YOUR TASK:
Across all the entries below, how many lines contain the string "none"? The number by itself is the answer.

GIVEN DATA:

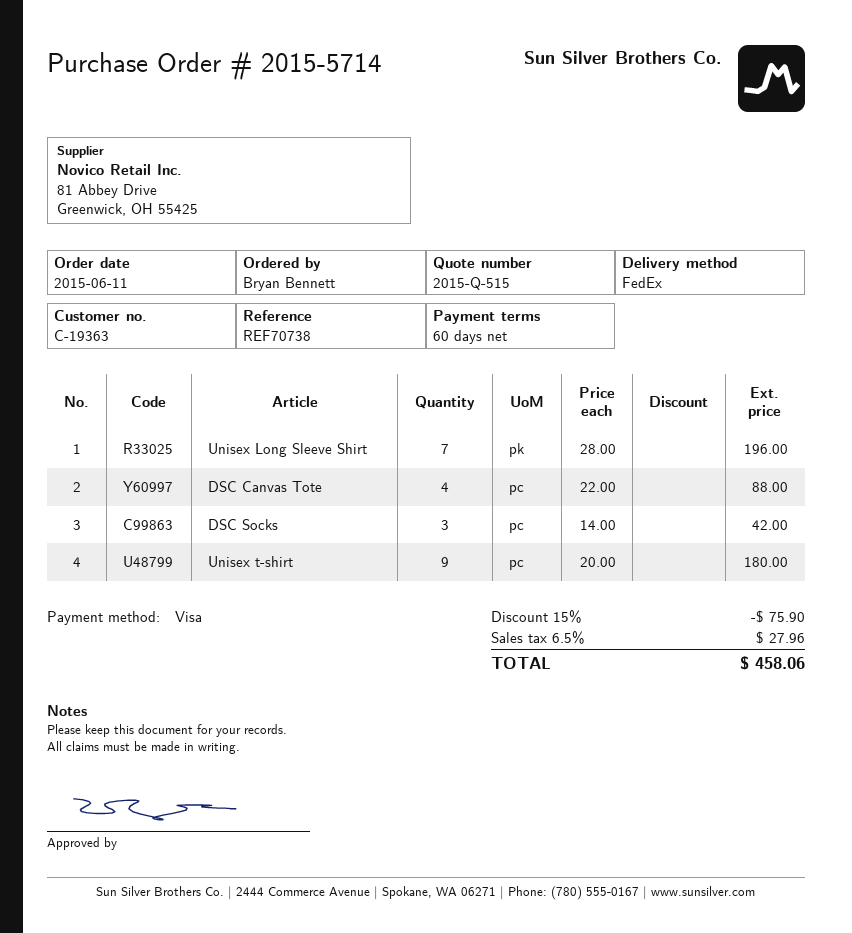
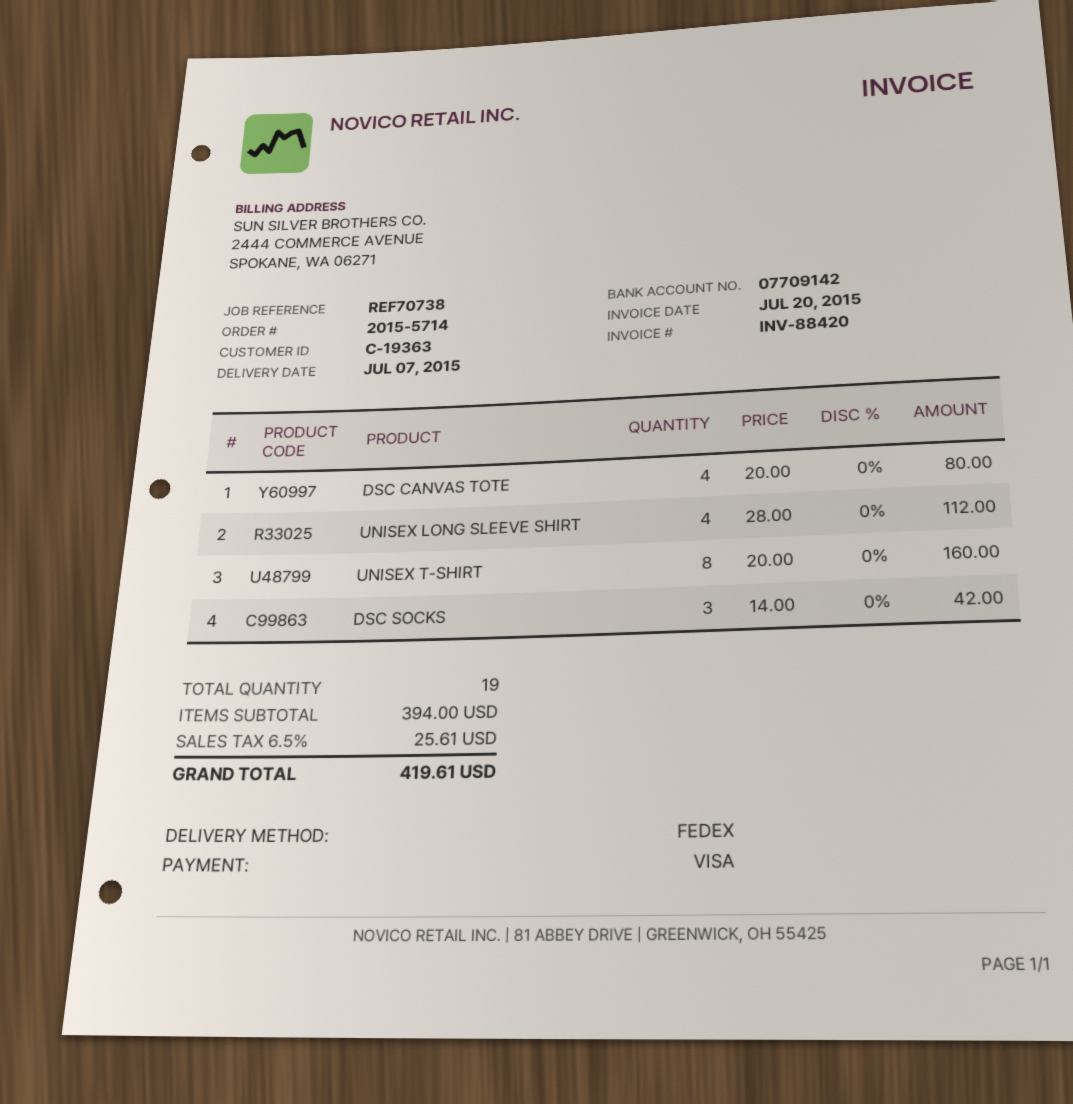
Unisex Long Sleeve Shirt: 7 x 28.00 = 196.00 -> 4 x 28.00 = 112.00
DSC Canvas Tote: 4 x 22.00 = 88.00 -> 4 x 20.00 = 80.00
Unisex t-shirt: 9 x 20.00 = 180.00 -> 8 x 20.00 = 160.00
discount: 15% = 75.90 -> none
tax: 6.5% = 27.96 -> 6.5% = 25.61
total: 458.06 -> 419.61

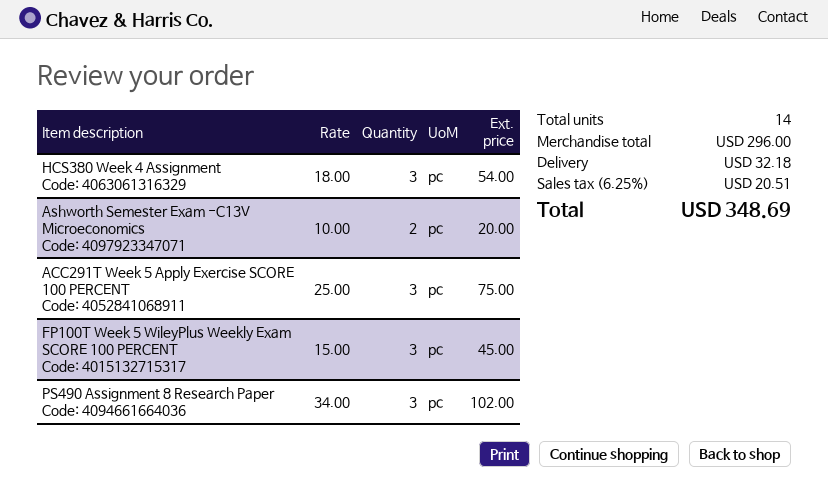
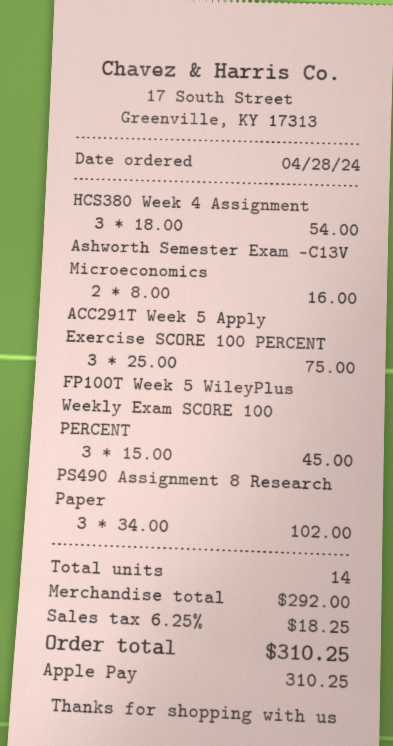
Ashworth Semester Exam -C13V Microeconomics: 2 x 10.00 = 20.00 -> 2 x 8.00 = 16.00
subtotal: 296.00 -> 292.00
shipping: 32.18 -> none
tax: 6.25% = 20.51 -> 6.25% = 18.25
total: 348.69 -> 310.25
==
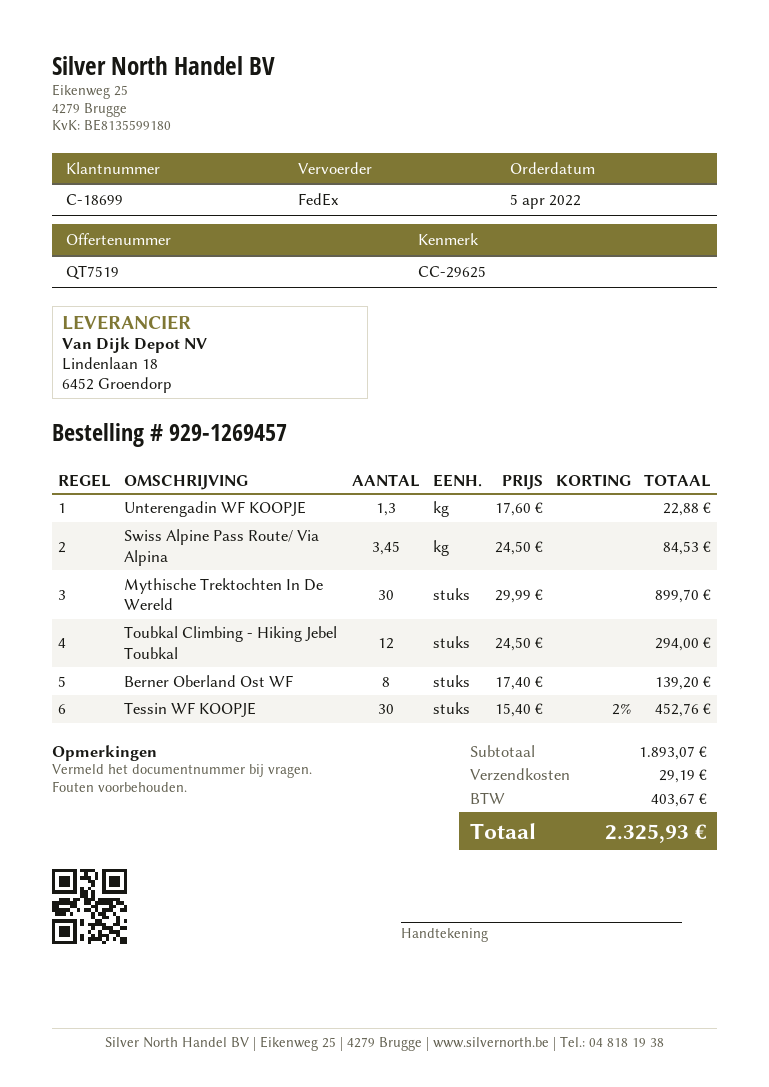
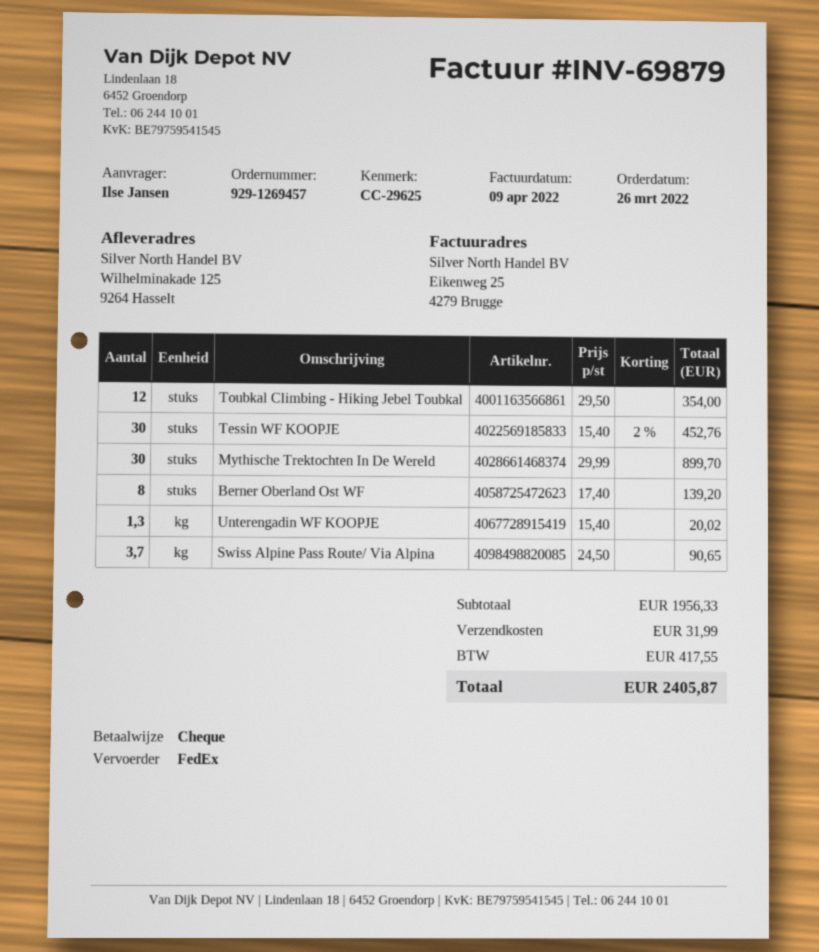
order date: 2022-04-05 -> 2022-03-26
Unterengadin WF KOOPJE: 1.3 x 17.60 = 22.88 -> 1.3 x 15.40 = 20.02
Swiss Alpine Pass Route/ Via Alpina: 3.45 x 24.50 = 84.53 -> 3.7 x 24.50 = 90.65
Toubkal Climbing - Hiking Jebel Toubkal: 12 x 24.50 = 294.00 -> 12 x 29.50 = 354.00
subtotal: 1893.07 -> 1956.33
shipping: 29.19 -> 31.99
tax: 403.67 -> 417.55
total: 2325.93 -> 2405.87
---
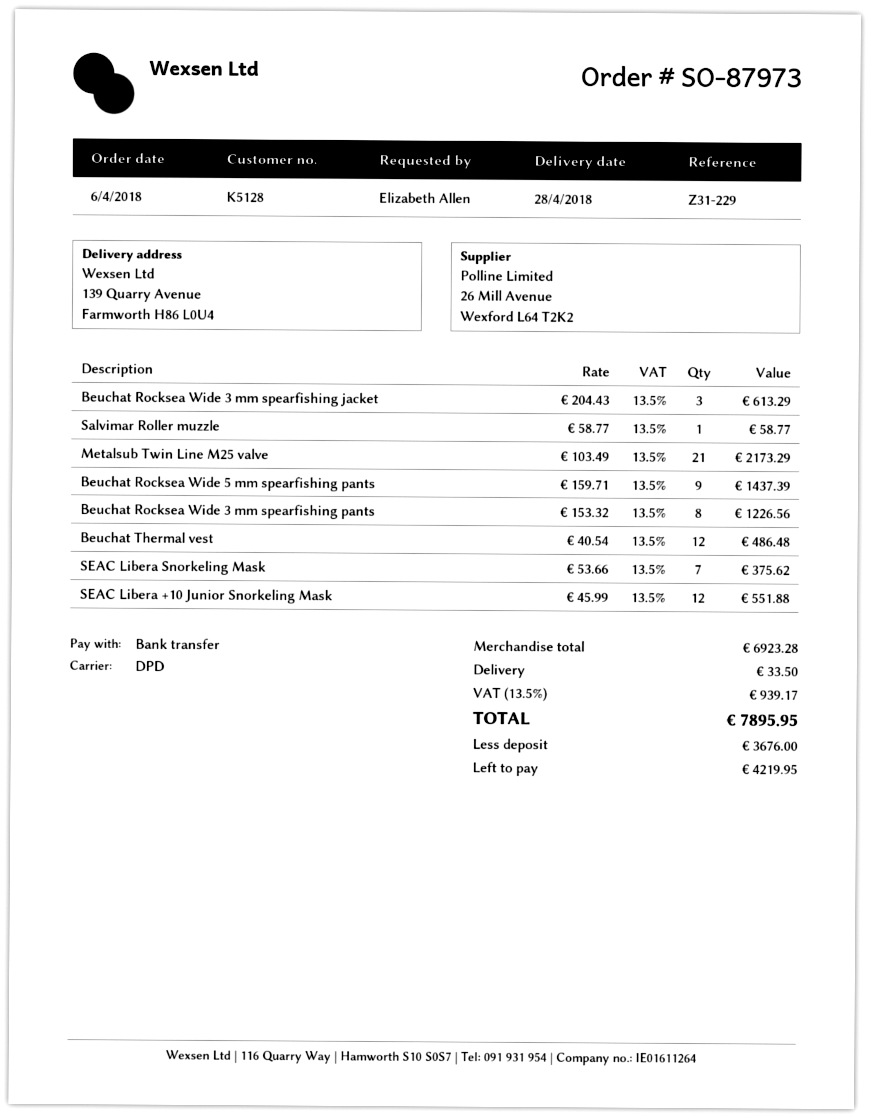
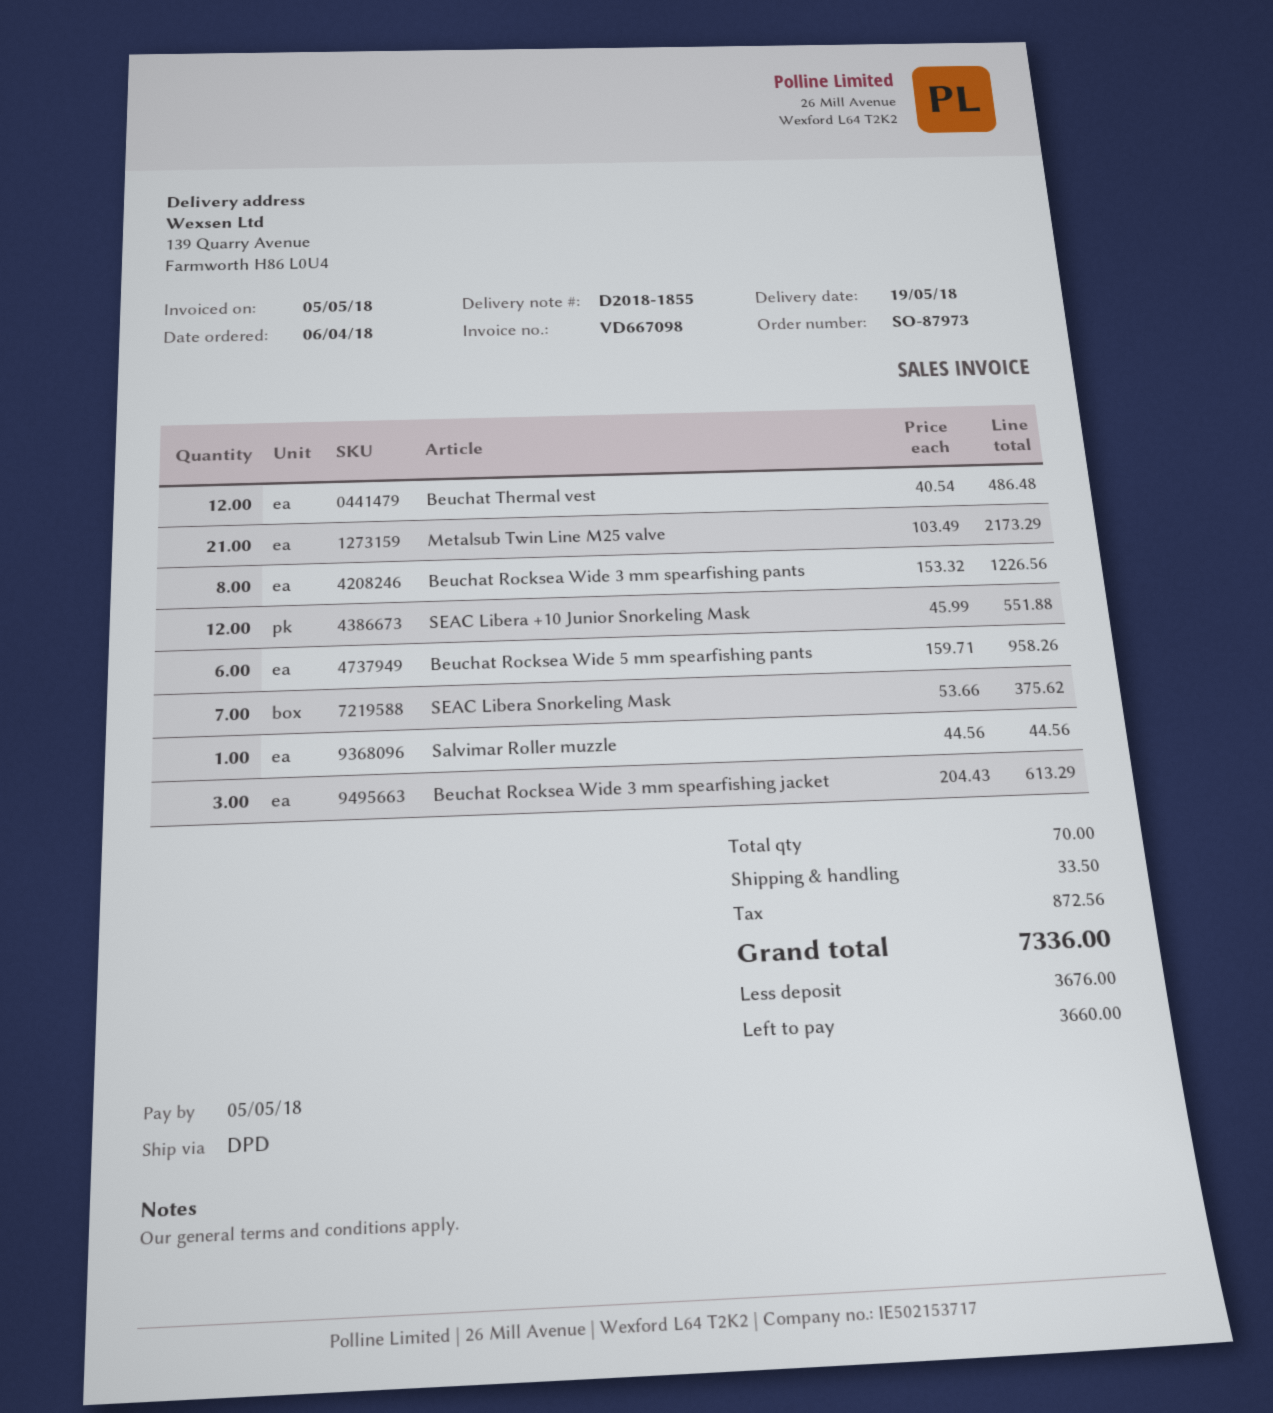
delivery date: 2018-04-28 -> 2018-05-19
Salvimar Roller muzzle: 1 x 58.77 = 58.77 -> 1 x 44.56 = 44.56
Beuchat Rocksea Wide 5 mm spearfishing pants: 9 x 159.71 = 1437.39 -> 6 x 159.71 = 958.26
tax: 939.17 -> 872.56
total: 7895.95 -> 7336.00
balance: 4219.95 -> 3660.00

SOLUTION TO THE EXERCISE:
2